### HOW TO COMPLETE THIS TASK
Restate every line below word for word, but drop each picture.

### INPUT DATA
-*-
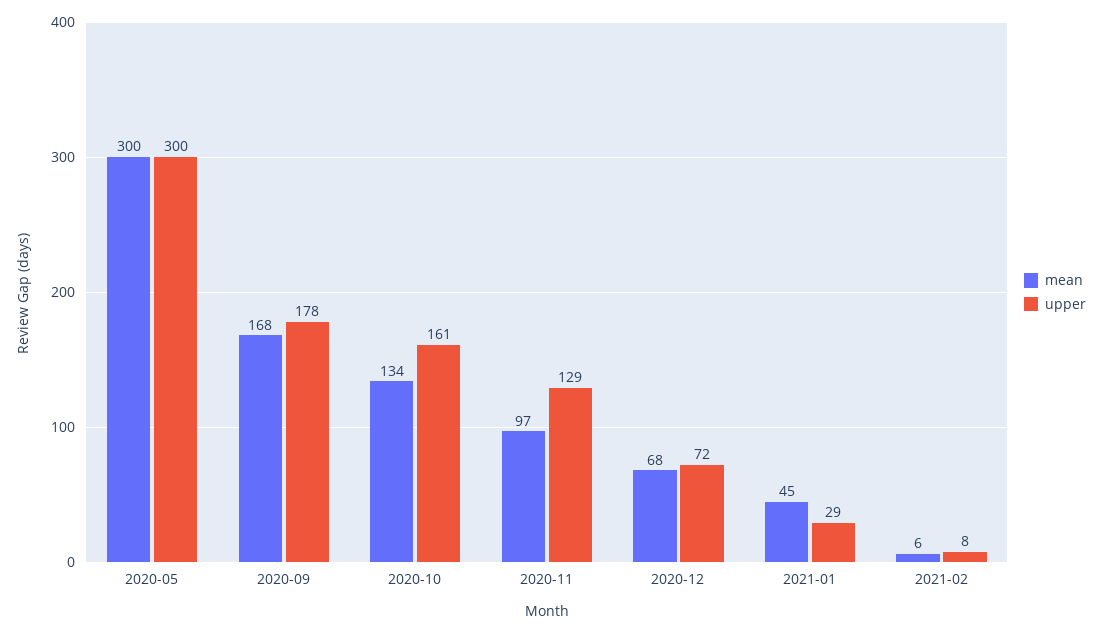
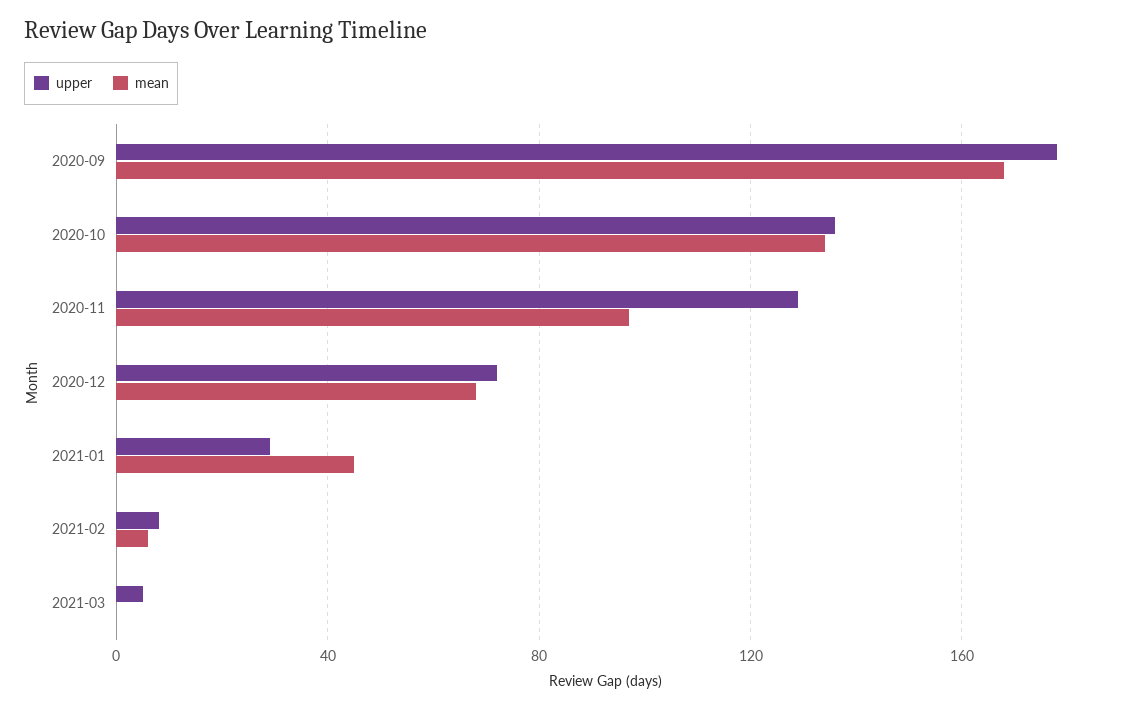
mean, 2020-05: 300 -> none
upper, 2020-05: 300 -> none
upper, 2020-10: 161 -> 135
upper, 2021-03: none -> 5
mean, 2021-03: none -> 0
-*-
### SOLVED EXERCISE
mean, 2020-05: 300 -> none
upper, 2020-05: 300 -> none
upper, 2020-10: 161 -> 135
upper, 2021-03: none -> 5
mean, 2021-03: none -> 0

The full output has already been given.